◆ **WORK TO BE COMPLETED**
A faithful copy without images is required: write out all the records exactly.

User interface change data
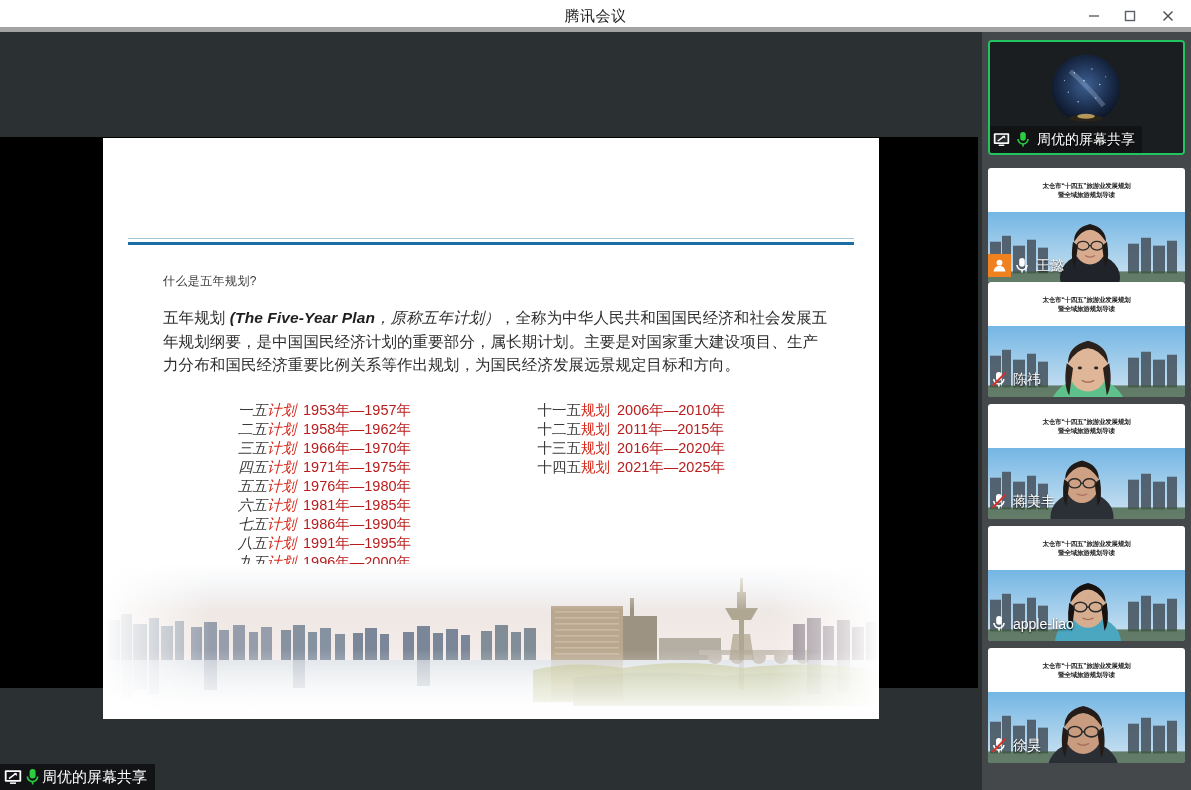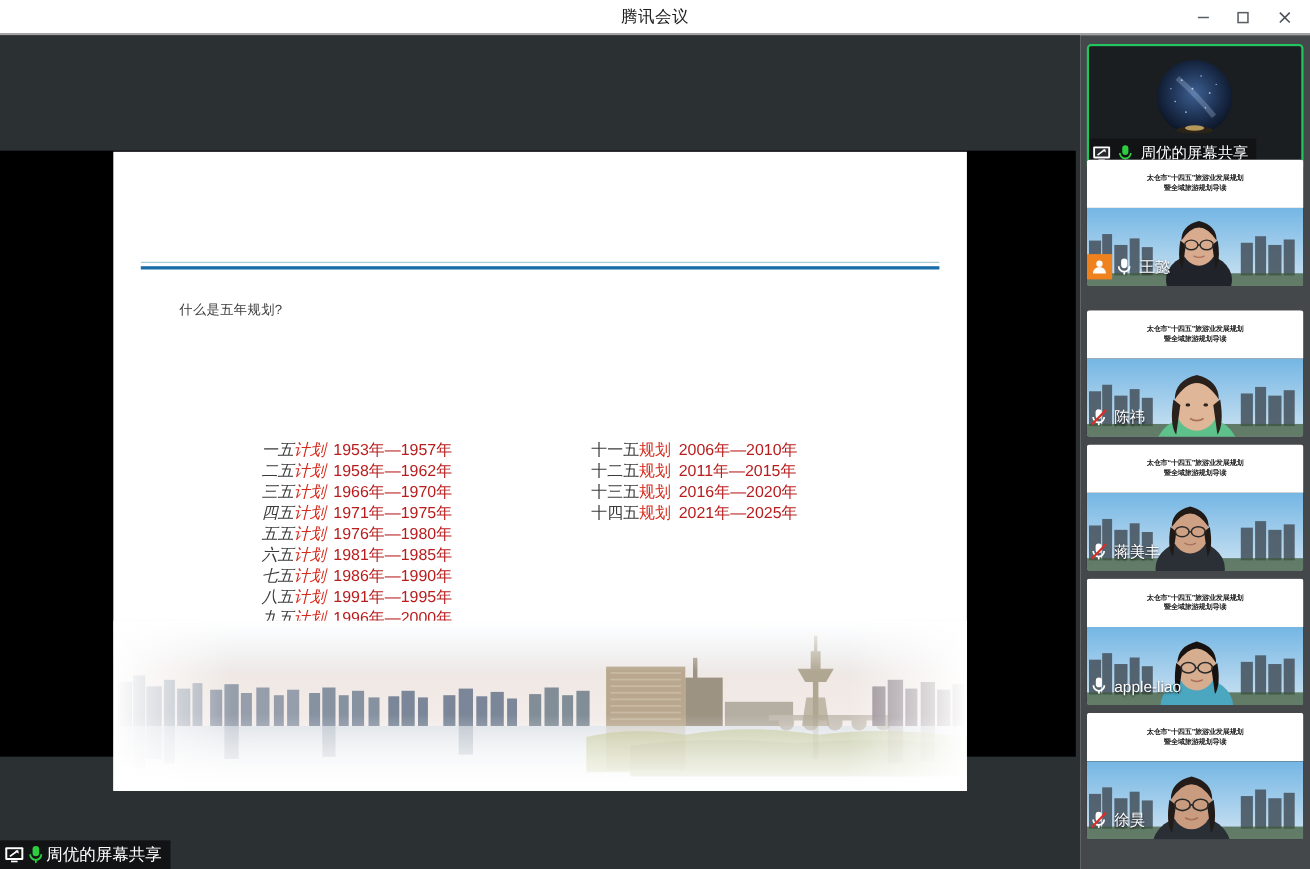--- a/index.html
+++ b/index.html
@@ -8,21 +8,21 @@
     overflow: hidden;
     font-family: "Liberation Sans", "DejaVu Sans", sans-serif;
     background: #ffffff;
   }
 
   
   #titlebar {
     position: absolute; left: 0; top: 0;
     width: 1191px; height: 32px;
     background: #ffffff;
-    border-bottom: 2px solid #a3a3a3;
+    border-bottom: 5px solid #a3a3a3;
   }
   #titlebar-title {
     position: absolute; left: 0; top: 0;
     width: 1191px; height: 32px;
     line-height: 32px; text-align: center;
     font-size: 15px; color: #1b1b1b;
     letter-spacing: 0.5px;
   }
   .winbtn {
     position: absolute; top: 0; height: 32px; width: 34px;
@@ -220,20 +220,24 @@
   <div id="share-black"></div>
   <div id="stage-bottom"></div>
 
   <div id="slide">
 
     <div id="slide-rule-top"></div>
     <div id="slide-rule-bottom"></div>
 
     <div id="slide-heading">什么是五年规划?</div>
 
+    <div id="slide-body">
+      <span>五年规划</span>
+      <span class="en">(The Five-Year Plan</span><span class="cn-ital">，原称五年计划）</span><span>，全称为中华人民共和国国民经济和社会发展五年规划纲要，是中国国民经济计划的重要部分，属长期计划。主要是对国家重大建设项目、生产力分布和国民经济重要比例关系等作出规划，为国民经济发展远景规定目标和方向。</span>
+    </div>
 
     <div class="plan-col" id="plan-col-left">
         <div class="plan-row"><span class="plan-name"><span>一五</span><span class="plan-kw">计划</span></span><span class="plan-years">1953年—1957年</span></div>
         <div class="plan-row"><span class="plan-name"><span>二五</span><span class="plan-kw">计划</span></span><span class="plan-years">1958年—1962年</span></div>
         <div class="plan-row"><span class="plan-name"><span>三五</span><span class="plan-kw">计划</span></span><span class="plan-years">1966年—1970年</span></div>
         <div class="plan-row"><span class="plan-name"><span>四五</span><span class="plan-kw">计划</span></span><span class="plan-years">1971年—1975年</span></div>
         <div class="plan-row"><span class="plan-name"><span>五五</span><span class="plan-kw">计划</span></span><span class="plan-years">1976年—1980年</span></div>
         <div class="plan-row"><span class="plan-name"><span>六五</span><span class="plan-kw">计划</span></span><span class="plan-years">1981年—1985年</span></div>
         <div class="plan-row"><span class="plan-name"><span>七五</span><span class="plan-kw">计划</span></span><span class="plan-years">1986年—1990年</span></div>
         <div class="plan-row"><span class="plan-name"><span>八五</span><span class="plan-kw">计划</span></span><span class="plan-years">1991年—1995年</span></div>
@@ -448,21 +452,21 @@
         <div class="icon-wrap">
           <svg width="14" height="17" viewBox="0 0 14 17">
             <rect x="4.2" y="1" width="5.6" height="8.8" rx="2.8" fill="#2ecc40"></rect>
             <path d="M2 8 a5 5 0 0 0 10 0" fill="none" stroke="#2ecc40" stroke-width="1.6"></path>
             <rect x="6.3" y="12.6" width="1.5" height="3" fill="#2ecc40"></rect>
           </svg>
         </div>
         <span class="nm">周优的屏幕共享</span>
       </div>
     </div>
-    <div class="tile" style="top: 113px;">
+    <div class="tile" style="top: 136px;">
       <div class="tile-media">
         <div class="vid-header">
           <span>太仓市“十四五”旅游业发展规划</span>
           <span>暨全域旅游规划导读</span>
         </div>
         <div class="vid-photo"><svg width="100%" height="100%" viewBox="0 0 197 72" preserveAspectRatio="none">
             <defs>
               <linearGradient id="skytile0" x1="0" y1="0" x2="0" y2="1">
                 <stop offset="0%" stop-color="#74b6e4"></stop>
                 <stop offset="100%" stop-color="#cfe4f2"></stop>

◆ **RESULT FOR THIS TASK**
--- a/index.html
+++ b/index.html
@@ -8,21 +8,21 @@
     overflow: hidden;
     font-family: "Liberation Sans", "DejaVu Sans", sans-serif;
     background: #ffffff;
   }
 
   
   #titlebar {
     position: absolute; left: 0; top: 0;
     width: 1191px; height: 32px;
     background: #ffffff;
-    border-bottom: 2px solid #a3a3a3;
+    border-bottom: 5px solid #a3a3a3;
   }
   #titlebar-title {
     position: absolute; left: 0; top: 0;
     width: 1191px; height: 32px;
     line-height: 32px; text-align: center;
     font-size: 15px; color: #1b1b1b;
     letter-spacing: 0.5px;
   }
   .winbtn {
     position: absolute; top: 0; height: 32px; width: 34px;
@@ -220,20 +220,24 @@
   <div id="share-black"></div>
   <div id="stage-bottom"></div>
 
   <div id="slide">
 
     <div id="slide-rule-top"></div>
     <div id="slide-rule-bottom"></div>
 
     <div id="slide-heading">什么是五年规划?</div>
 
+    <div id="slide-body">
+      <span>五年规划</span>
+      <span class="en">(The Five-Year Plan</span><span class="cn-ital">，原称五年计划）</span><span>，全称为中华人民共和国国民经济和社会发展五年规划纲要，是中国国民经济计划的重要部分，属长期计划。主要是对国家重大建设项目、生产力分布和国民经济重要比例关系等作出规划，为国民经济发展远景规定目标和方向。</span>
+    </div>
 
     <div class="plan-col" id="plan-col-left">
         <div class="plan-row"><span class="plan-name"><span>一五</span><span class="plan-kw">计划</span></span><span class="plan-years">1953年—1957年</span></div>
         <div class="plan-row"><span class="plan-name"><span>二五</span><span class="plan-kw">计划</span></span><span class="plan-years">1958年—1962年</span></div>
         <div class="plan-row"><span class="plan-name"><span>三五</span><span class="plan-kw">计划</span></span><span class="plan-years">1966年—1970年</span></div>
         <div class="plan-row"><span class="plan-name"><span>四五</span><span class="plan-kw">计划</span></span><span class="plan-years">1971年—1975年</span></div>
         <div class="plan-row"><span class="plan-name"><span>五五</span><span class="plan-kw">计划</span></span><span class="plan-years">1976年—1980年</span></div>
         <div class="plan-row"><span class="plan-name"><span>六五</span><span class="plan-kw">计划</span></span><span class="plan-years">1981年—1985年</span></div>
         <div class="plan-row"><span class="plan-name"><span>七五</span><span class="plan-kw">计划</span></span><span class="plan-years">1986年—1990年</span></div>
         <div class="plan-row"><span class="plan-name"><span>八五</span><span class="plan-kw">计划</span></span><span class="plan-years">1991年—1995年</span></div>
@@ -448,21 +452,21 @@
         <div class="icon-wrap">
           <svg width="14" height="17" viewBox="0 0 14 17">
             <rect x="4.2" y="1" width="5.6" height="8.8" rx="2.8" fill="#2ecc40"></rect>
             <path d="M2 8 a5 5 0 0 0 10 0" fill="none" stroke="#2ecc40" stroke-width="1.6"></path>
             <rect x="6.3" y="12.6" width="1.5" height="3" fill="#2ecc40"></rect>
           </svg>
         </div>
         <span class="nm">周优的屏幕共享</span>
       </div>
     </div>
-    <div class="tile" style="top: 113px;">
+    <div class="tile" style="top: 136px;">
       <div class="tile-media">
         <div class="vid-header">
           <span>太仓市“十四五”旅游业发展规划</span>
           <span>暨全域旅游规划导读</span>
         </div>
         <div class="vid-photo"><svg width="100%" height="100%" viewBox="0 0 197 72" preserveAspectRatio="none">
             <defs>
               <linearGradient id="skytile0" x1="0" y1="0" x2="0" y2="1">
                 <stop offset="0%" stop-color="#74b6e4"></stop>
                 <stop offset="100%" stop-color="#cfe4f2"></stop>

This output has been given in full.